What is expected: Take the entries below and print, exactly, the stretch from the line containing "- Install dependencies" through the line containing "markers, CI profile).", both included.
Segment Start: Dataset records
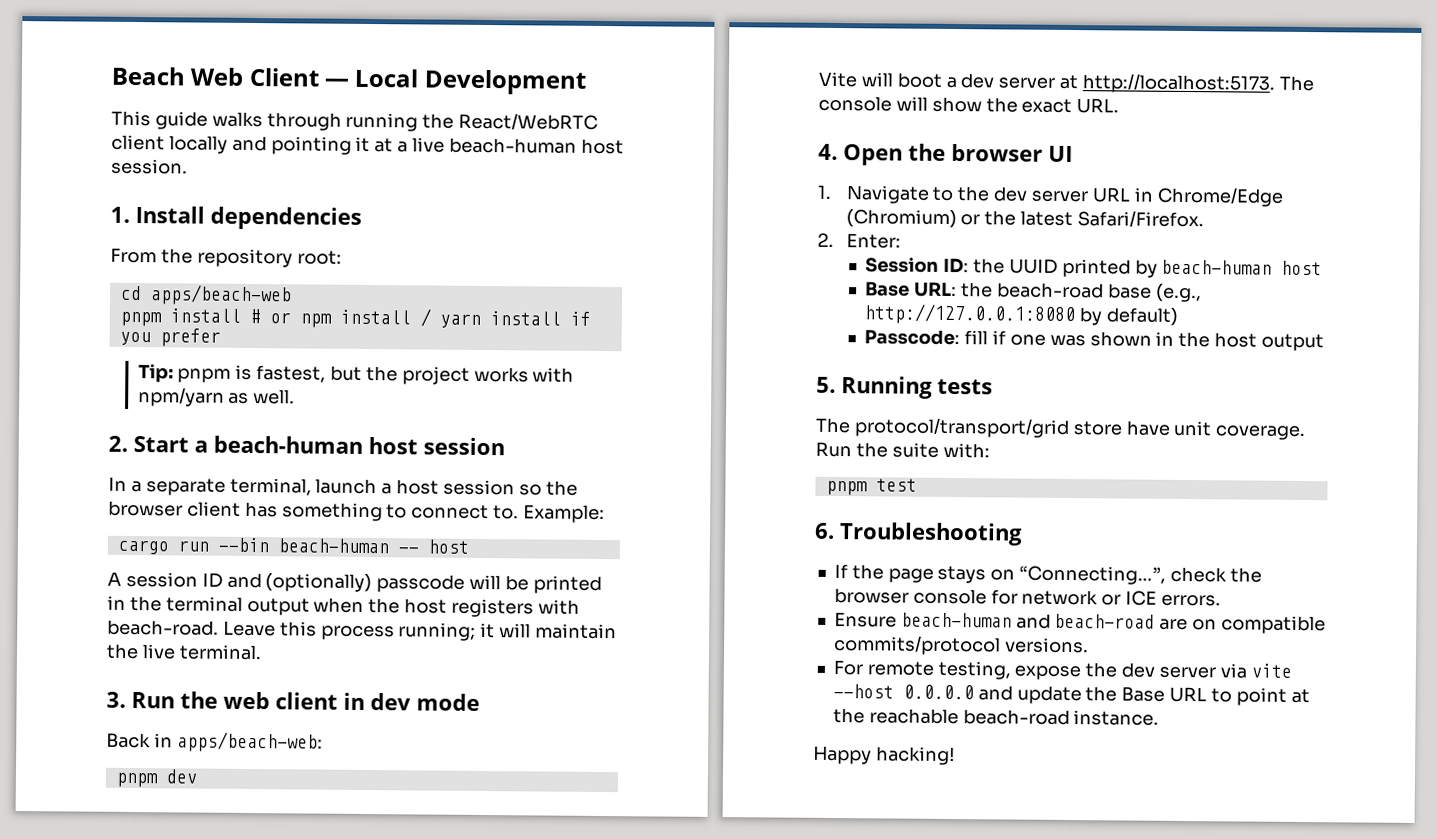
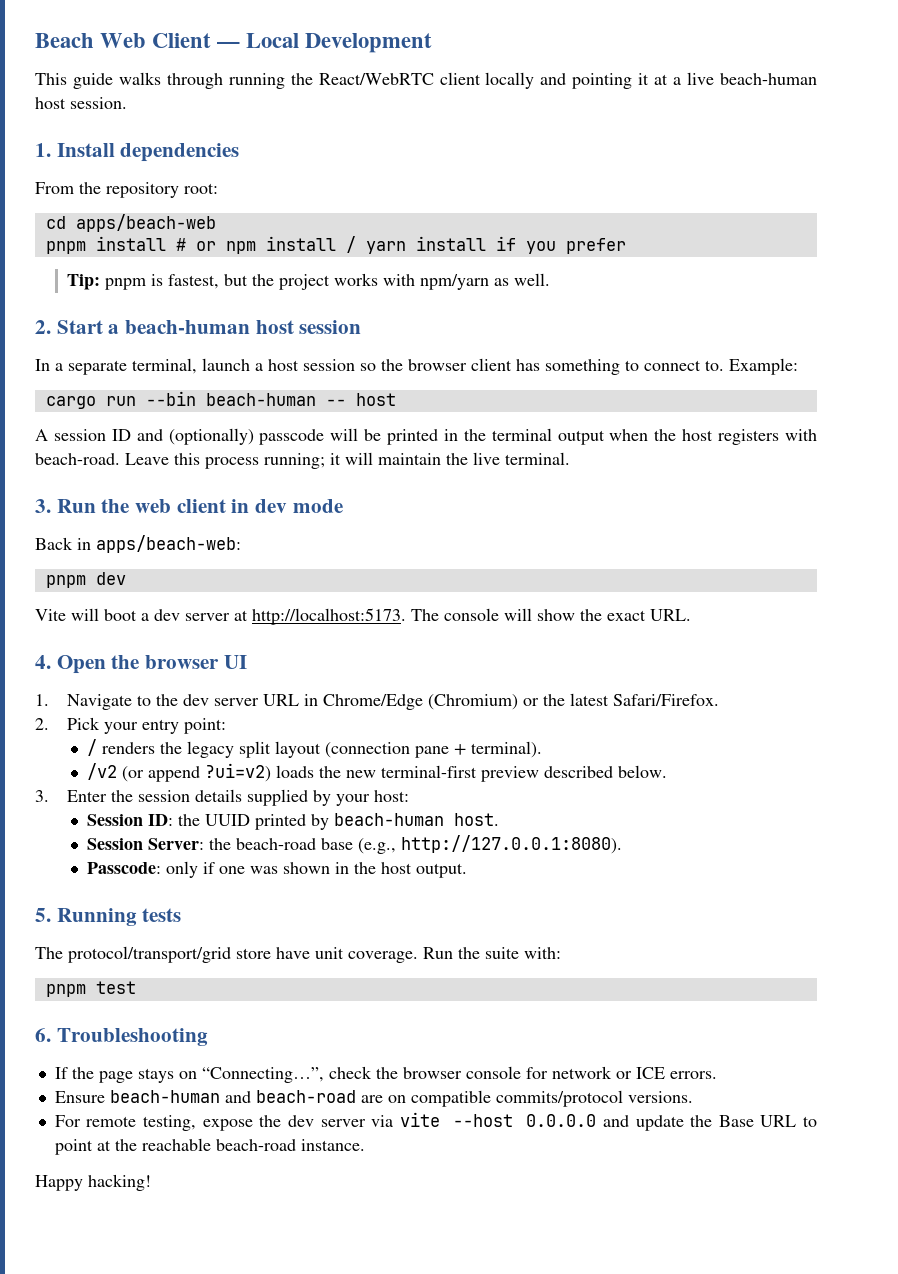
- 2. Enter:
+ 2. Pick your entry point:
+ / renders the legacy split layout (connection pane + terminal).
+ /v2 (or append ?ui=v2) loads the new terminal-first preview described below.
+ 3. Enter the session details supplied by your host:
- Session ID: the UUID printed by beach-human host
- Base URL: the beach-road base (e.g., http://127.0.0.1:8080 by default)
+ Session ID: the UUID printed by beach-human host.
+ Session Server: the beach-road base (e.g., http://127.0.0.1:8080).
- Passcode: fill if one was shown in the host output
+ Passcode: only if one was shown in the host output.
Segment End: Dataset records
Segment Start: Dataset records
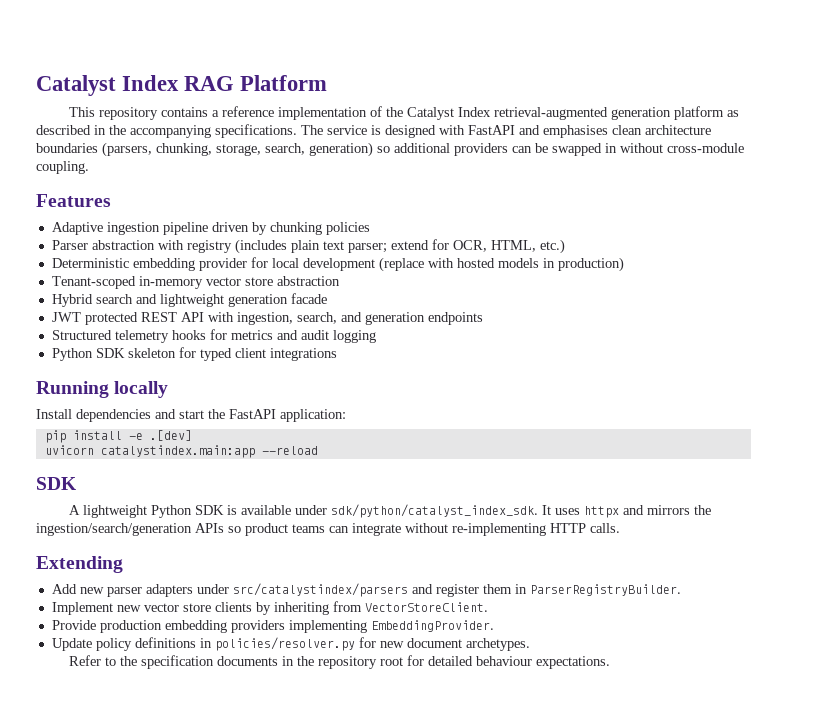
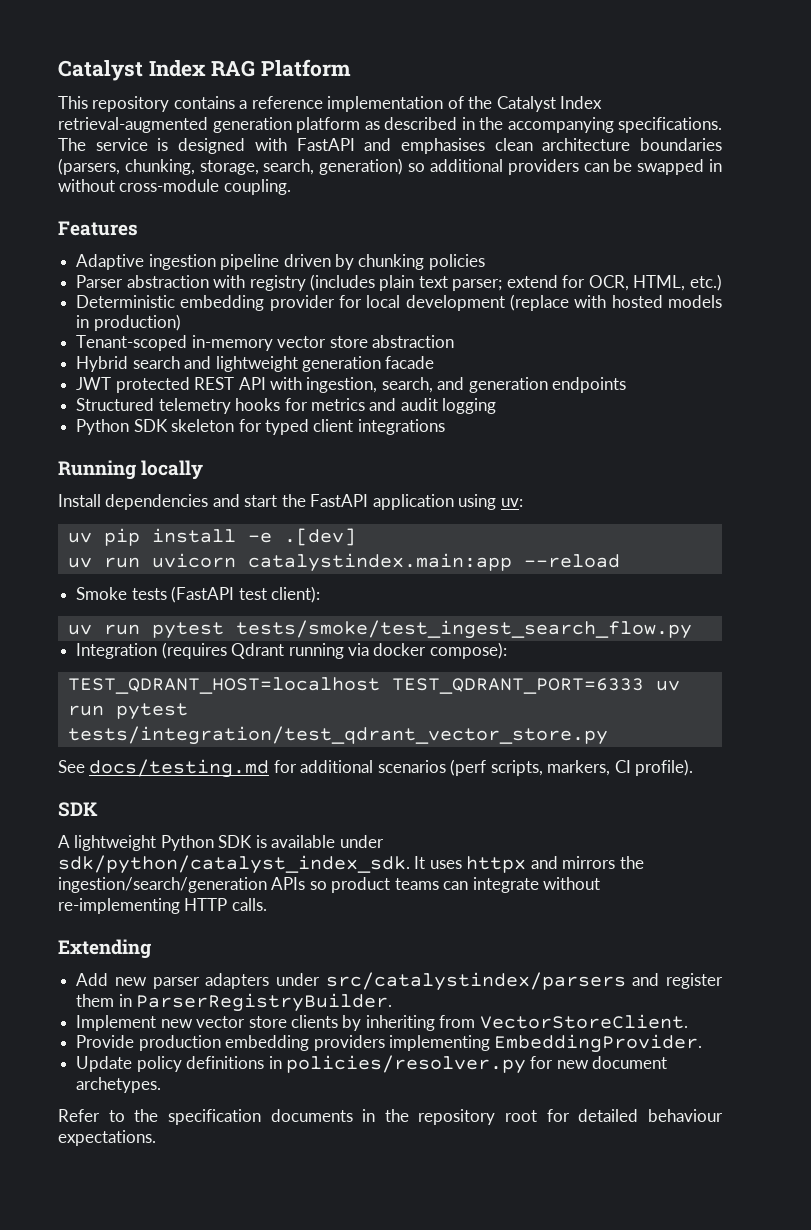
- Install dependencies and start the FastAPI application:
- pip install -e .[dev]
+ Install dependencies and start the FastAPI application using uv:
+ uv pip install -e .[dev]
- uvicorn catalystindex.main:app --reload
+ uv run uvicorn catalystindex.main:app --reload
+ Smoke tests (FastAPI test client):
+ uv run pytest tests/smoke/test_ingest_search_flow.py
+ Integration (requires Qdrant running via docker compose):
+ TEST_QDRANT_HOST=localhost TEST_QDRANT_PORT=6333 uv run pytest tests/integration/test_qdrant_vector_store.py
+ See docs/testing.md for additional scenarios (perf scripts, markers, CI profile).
Segment End: Dataset records
Answer area:
- Install dependencies and start the FastAPI application:
- pip install -e .[dev]
+ Install dependencies and start the FastAPI application using uv:
+ uv pip install -e .[dev]
- uvicorn catalystindex.main:app --reload
+ uv run uvicorn catalystindex.main:app --reload
+ Smoke tests (FastAPI test client):
+ uv run pytest tests/smoke/test_ingest_search_flow.py
+ Integration (requires Qdrant running via docker compose):
+ TEST_QDRANT_HOST=localhost TEST_QDRANT_PORT=6333 uv run pytest tests/integration/test_qdrant_vector_store.py
+ See docs/testing.md for additional scenarios (perf scripts, markers, CI profile).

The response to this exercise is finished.